When management pays for a social night, it’s a great way of rewarding team performance, rather than focusing on an individual achievement. This will aid group cohesion and morale, while offering a fun diversion from work.
Don’t confuse this reward with the kind of team building away-day that’s more about improving work performance than rewarding it. Ideally there should be no mandatory work-related activities at such an event. No brainstorming or feedback sessions!
Make sure you have factored in your employees’ ability levels and beliefs. Wine tastings and paintball sessions won’t necessarily be accessible to everyone.
Prizes like VR headsets, smartwatches and noise-cancelling headphones have a wow factor that extends beyond their monetary value. Offer a choice of gadgets or gift cards to a technology supplier and you can provide employees with something that’s both fun and useful.
Laptops and tablets can even help your reps in their work, although that shouldn’t be the primary reason for gifting them.

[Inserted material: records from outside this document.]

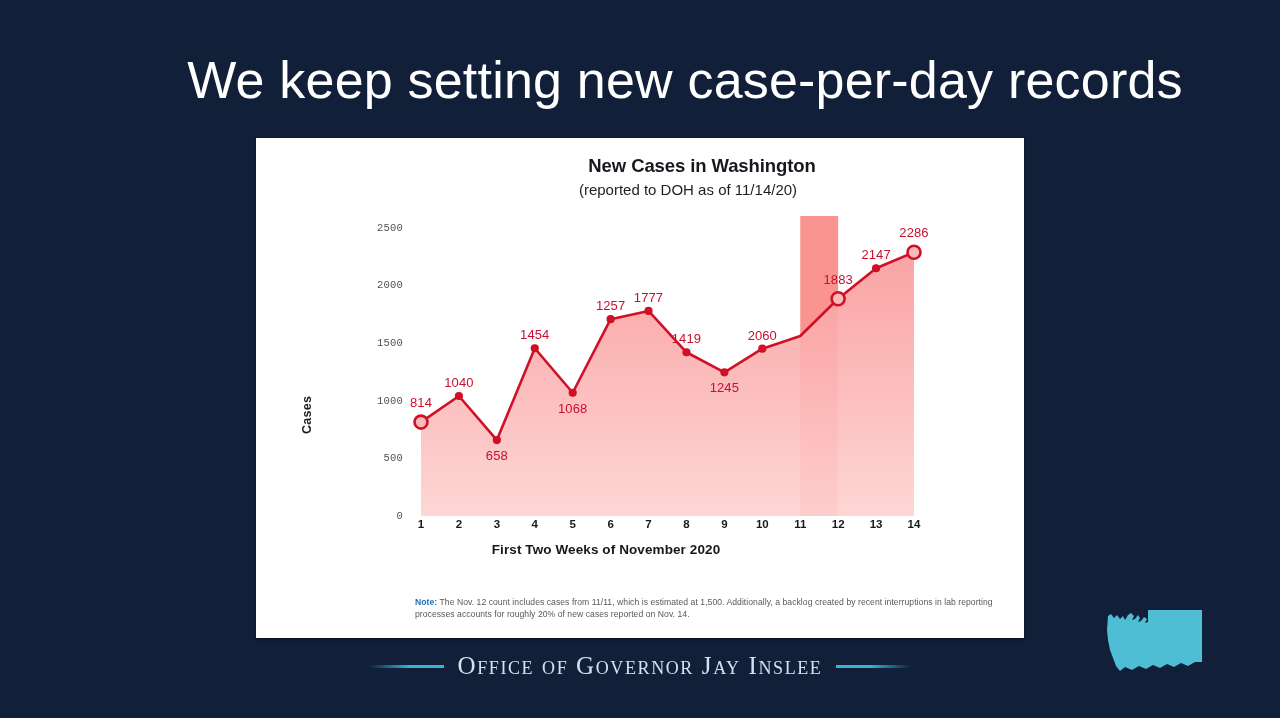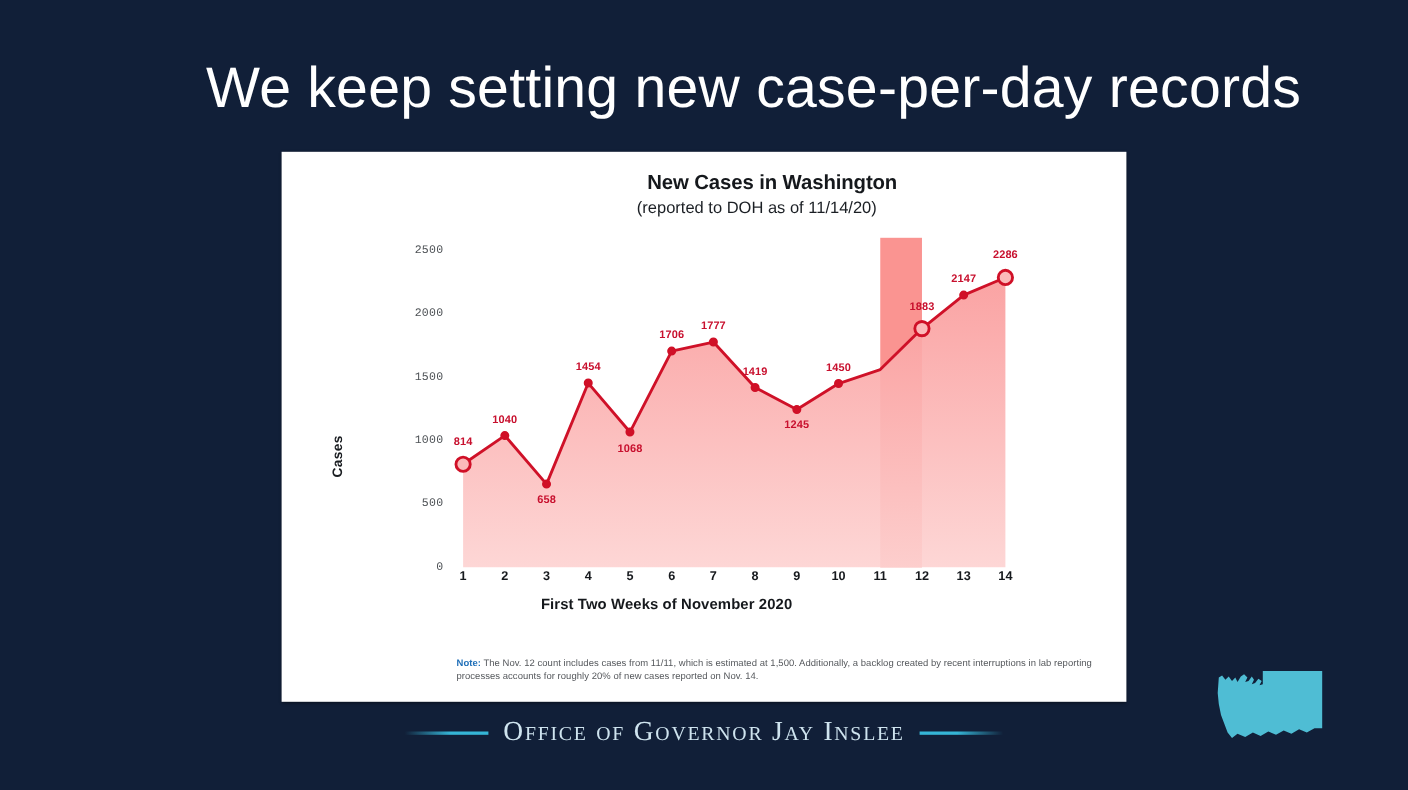"2286" .dlabel { font-size: 10px -> 13px; font-weight: bold -> normal }
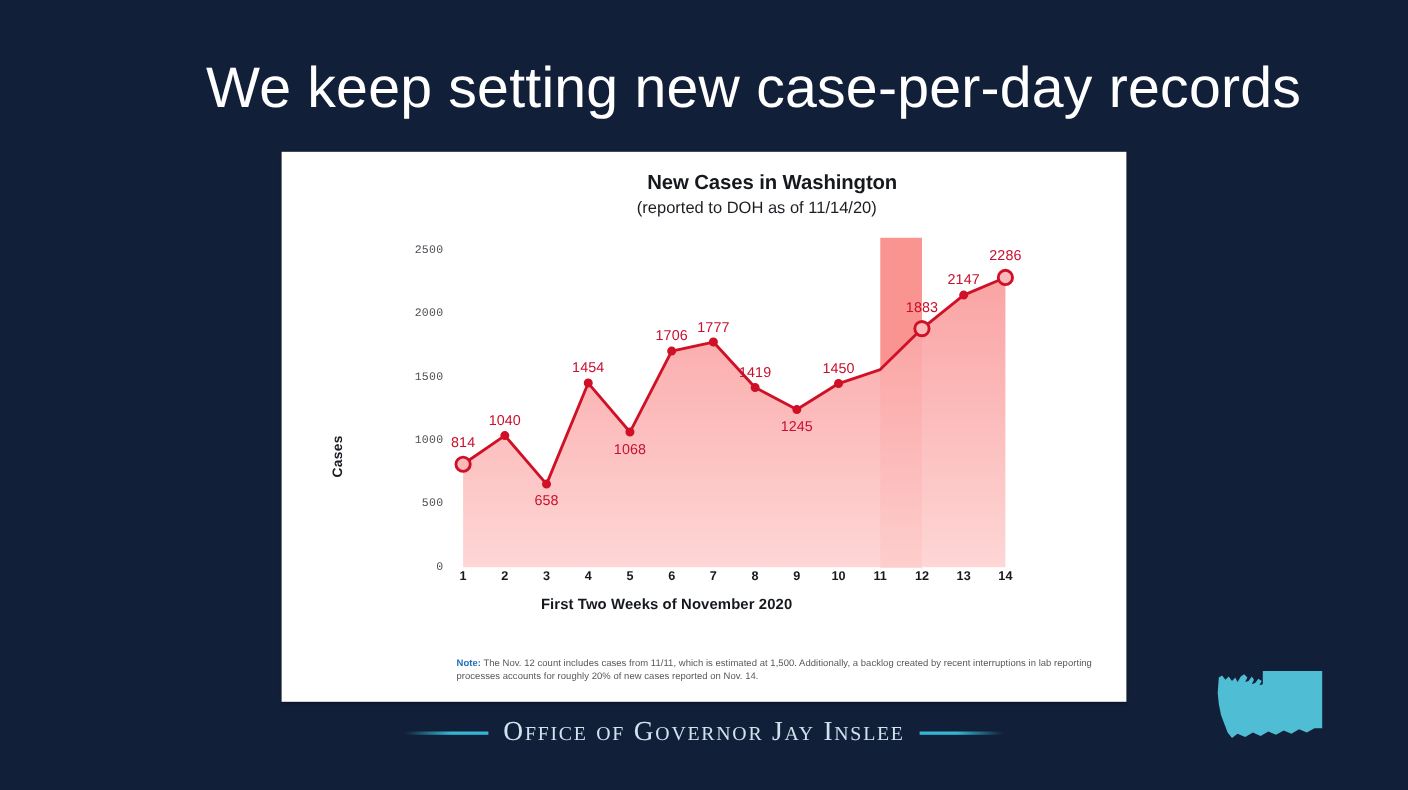"1706" div.dlabel { text: 1706 -> 1257 }
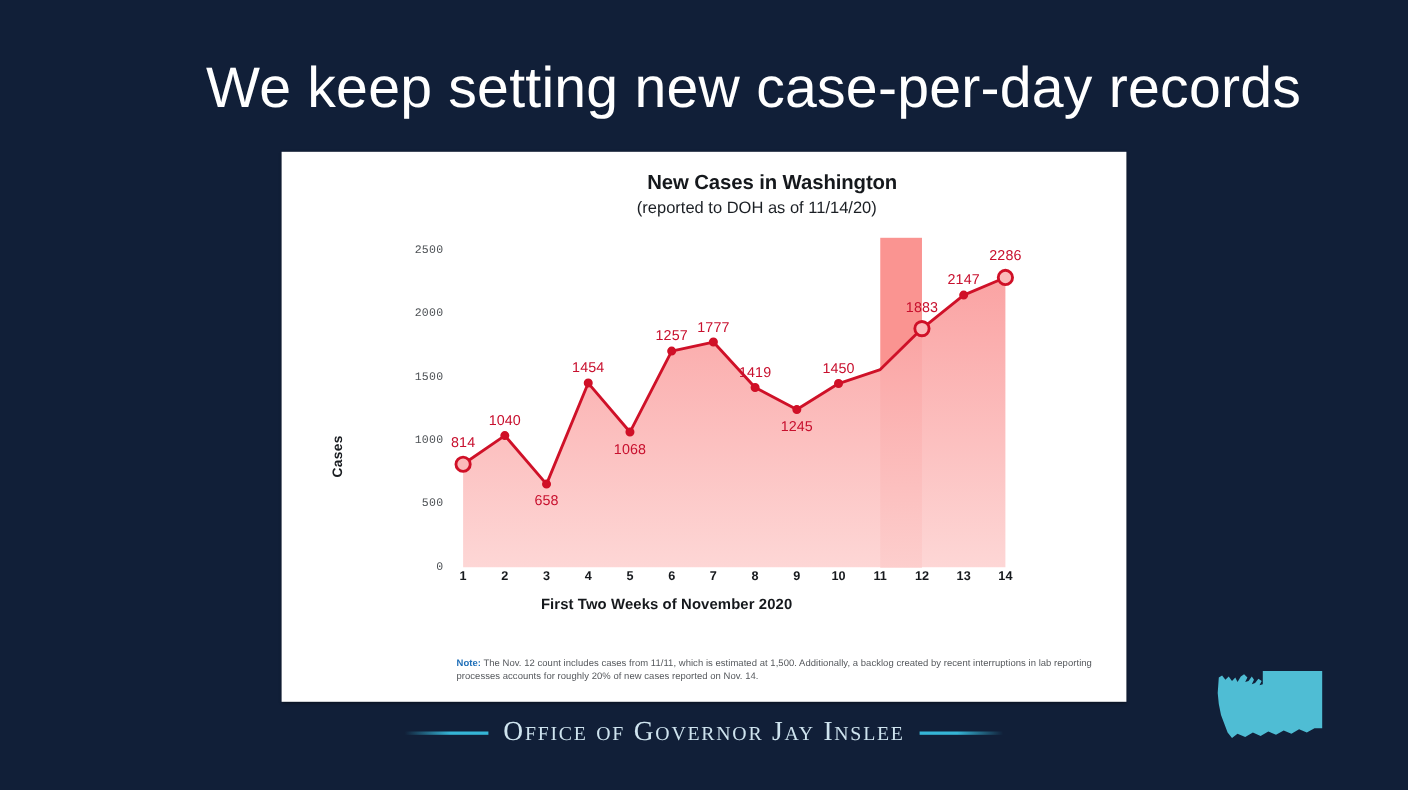"1450" div.dlabel { text: 1450 -> 2060 }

Team lunches or dinners can be a great way to incentivize and bond your sales team. They don’t necessarily need to be tied to performance either – such events can be a great end-of-quarter marker and help emphasise the generosity of an employer.
If you opt for this approach, you’ll want to choose the sort of prestigious venue that reps wouldn’t ordinarily choose due to the expense. And of course, you’ll be footing the bill, so make sure you factor in all those aperitifs, desserts, and coffees!
Hard-to-obtain concert tickets or sporting event seats are good, high prestige rewards. Think tickets for music tours, boxes at the opera or front row seats to see a Hollywood star in a West End show.
A lot of venues offer corporate deals, including catering for private boxes or rooms. The big advantage of such perks is availability – it takes a lot of time, effort, and luck to score tickets for sold-out shows. Even if the recipient isn’t a fan of the artist or teams, they’ll be able to gift the tickets to friends and family or attend for the kudos.
An alternative to offering time off, or fun away days, is to provide gift vouchers for nationwide hotel chains, or airline gift cards, which will encourage your team members to make the most of their annual leave.
This helps employees associate their workplace with memorable times spent with family or friends. Hopefully they’ll return from their trip renewed and energised to succeed.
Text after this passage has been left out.